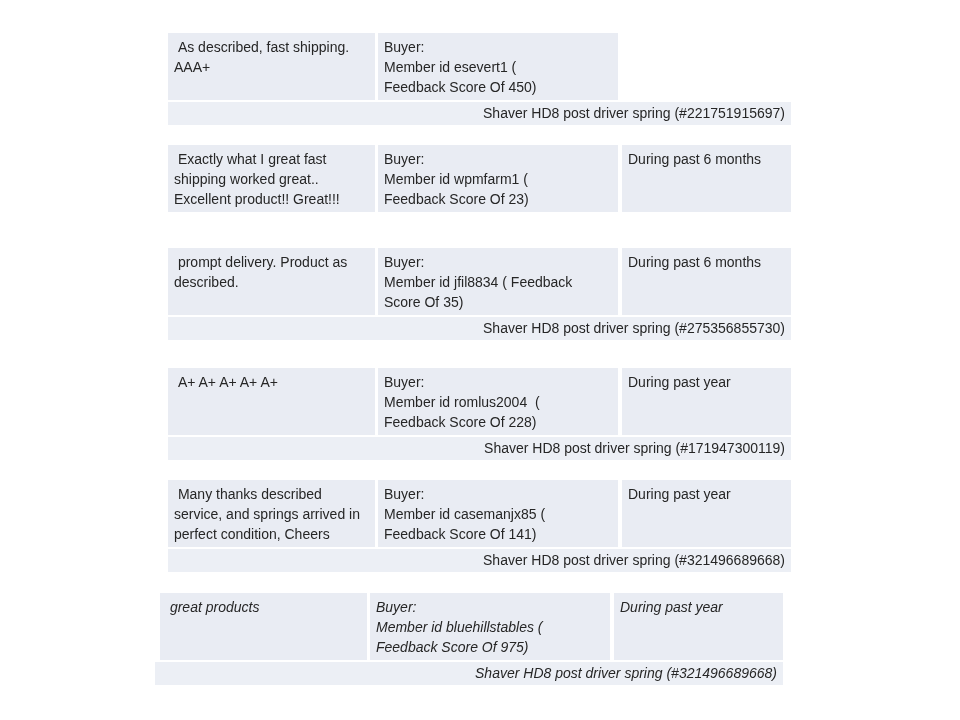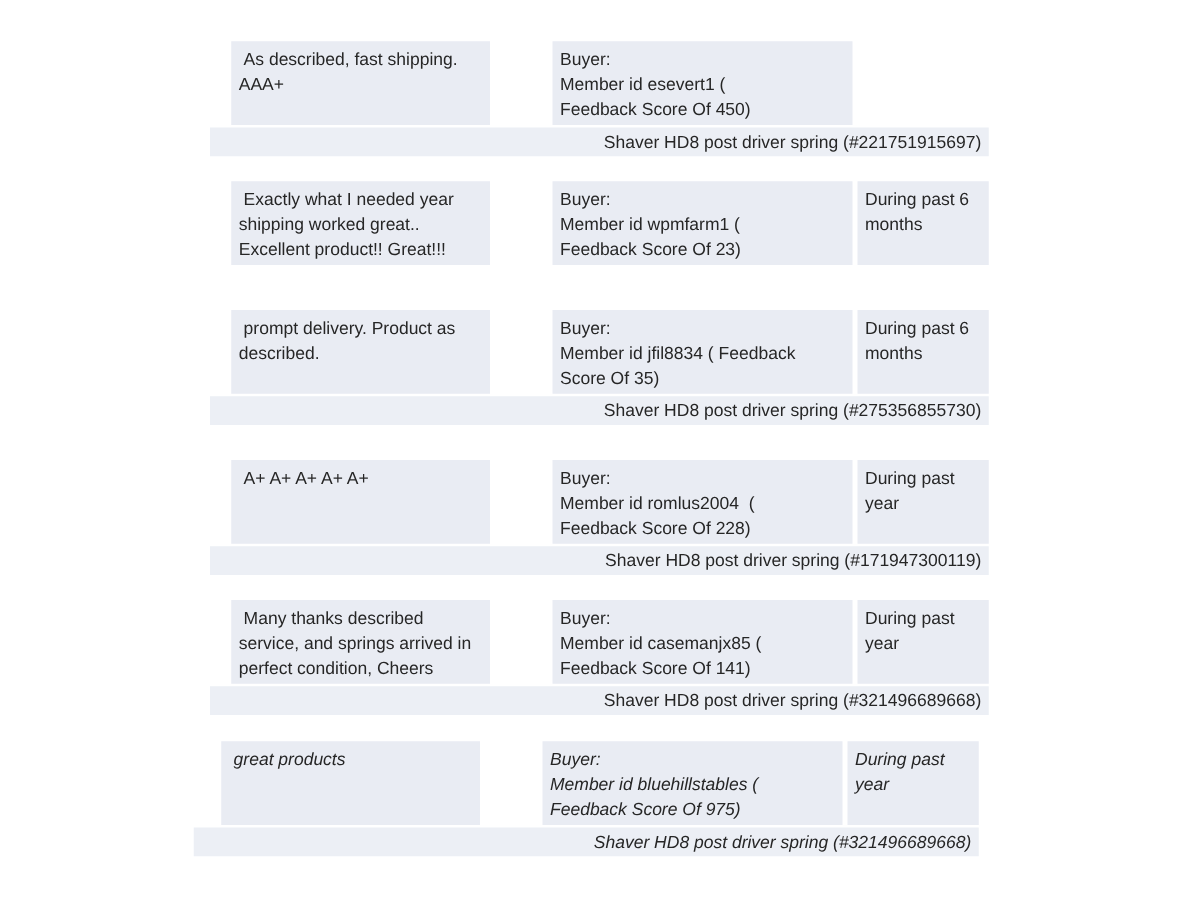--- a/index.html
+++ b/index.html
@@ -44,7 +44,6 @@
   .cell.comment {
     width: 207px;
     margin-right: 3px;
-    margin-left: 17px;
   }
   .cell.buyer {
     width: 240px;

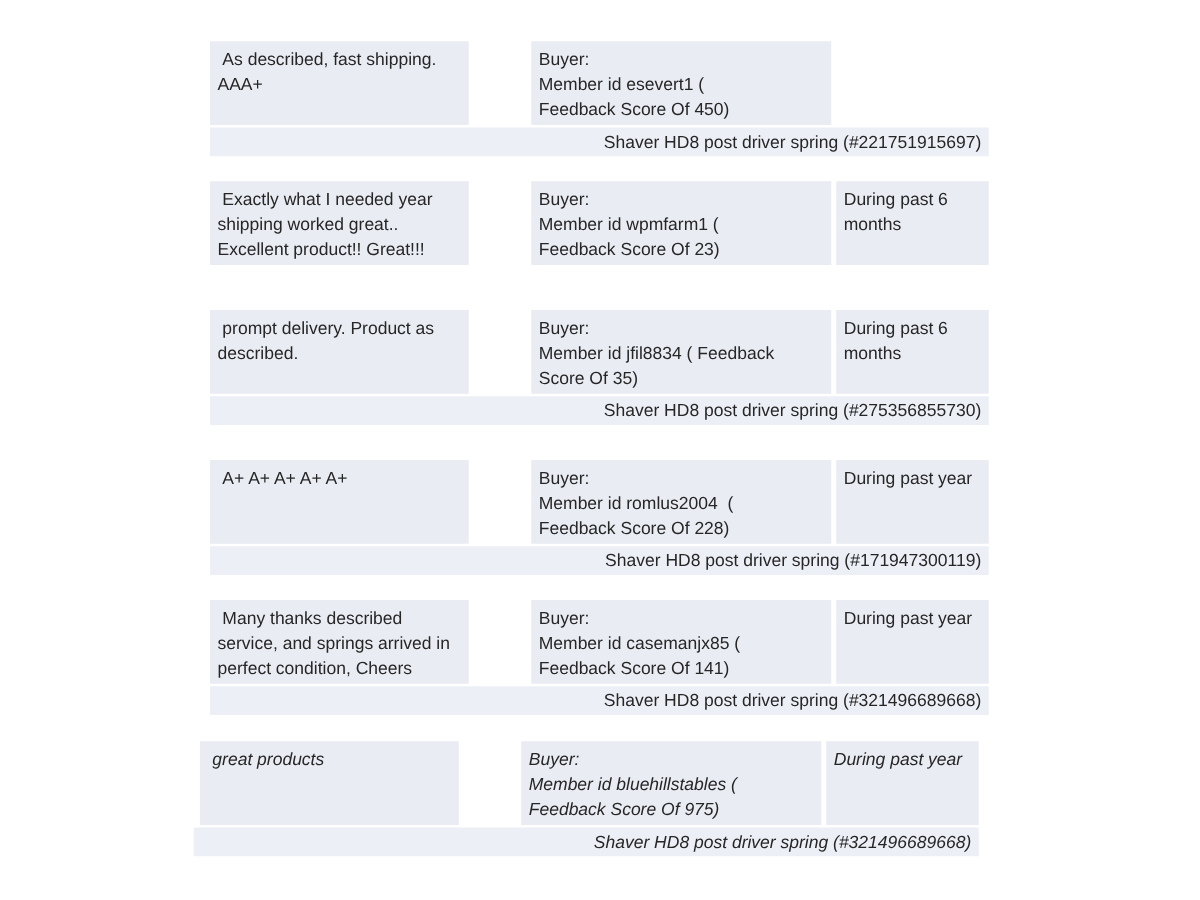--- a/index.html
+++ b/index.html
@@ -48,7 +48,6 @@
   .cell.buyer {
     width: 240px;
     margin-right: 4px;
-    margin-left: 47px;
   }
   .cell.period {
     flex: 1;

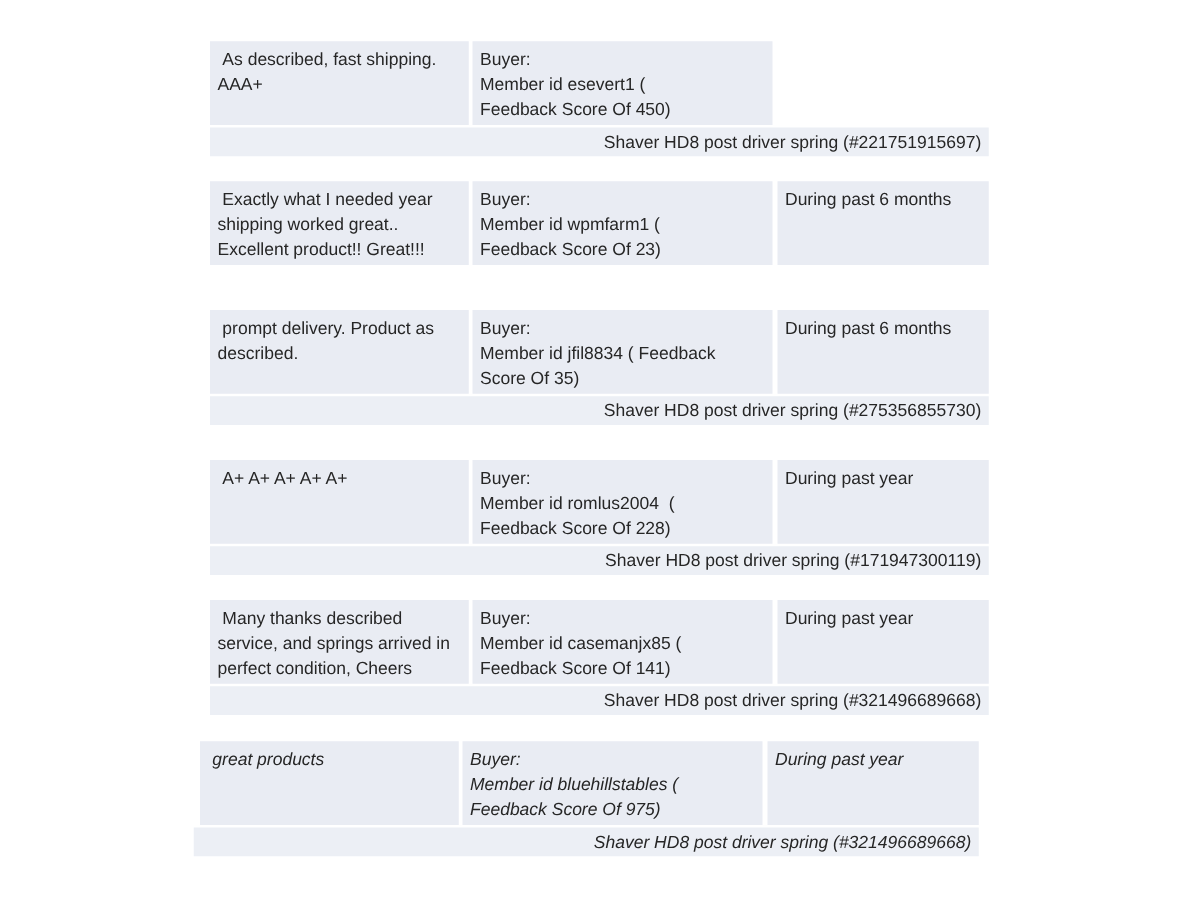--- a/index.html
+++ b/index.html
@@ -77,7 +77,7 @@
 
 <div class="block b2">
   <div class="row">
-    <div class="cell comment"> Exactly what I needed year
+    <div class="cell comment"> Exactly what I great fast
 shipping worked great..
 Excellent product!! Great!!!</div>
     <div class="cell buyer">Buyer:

## What you need to do
Transcribe the entries above verbatim, omitting their pictures.

## Answer to the problem
--- a/index.html
+++ b/index.html
@@ -44,7 +44,6 @@
   .cell.comment {
     width: 207px;
     margin-right: 3px;
-    margin-left: 17px;
   }
   .cell.buyer {
     width: 240px;

--- a/index.html
+++ b/index.html
@@ -48,7 +48,6 @@
   .cell.buyer {
     width: 240px;
     margin-right: 4px;
-    margin-left: 47px;
   }
   .cell.period {
     flex: 1;

--- a/index.html
+++ b/index.html
@@ -77,7 +77,7 @@
 
 <div class="block b2">
   <div class="row">
-    <div class="cell comment"> Exactly what I needed year
+    <div class="cell comment"> Exactly what I great fast
 shipping worked great..
 Excellent product!! Great!!!</div>
     <div class="cell buyer">Buyer:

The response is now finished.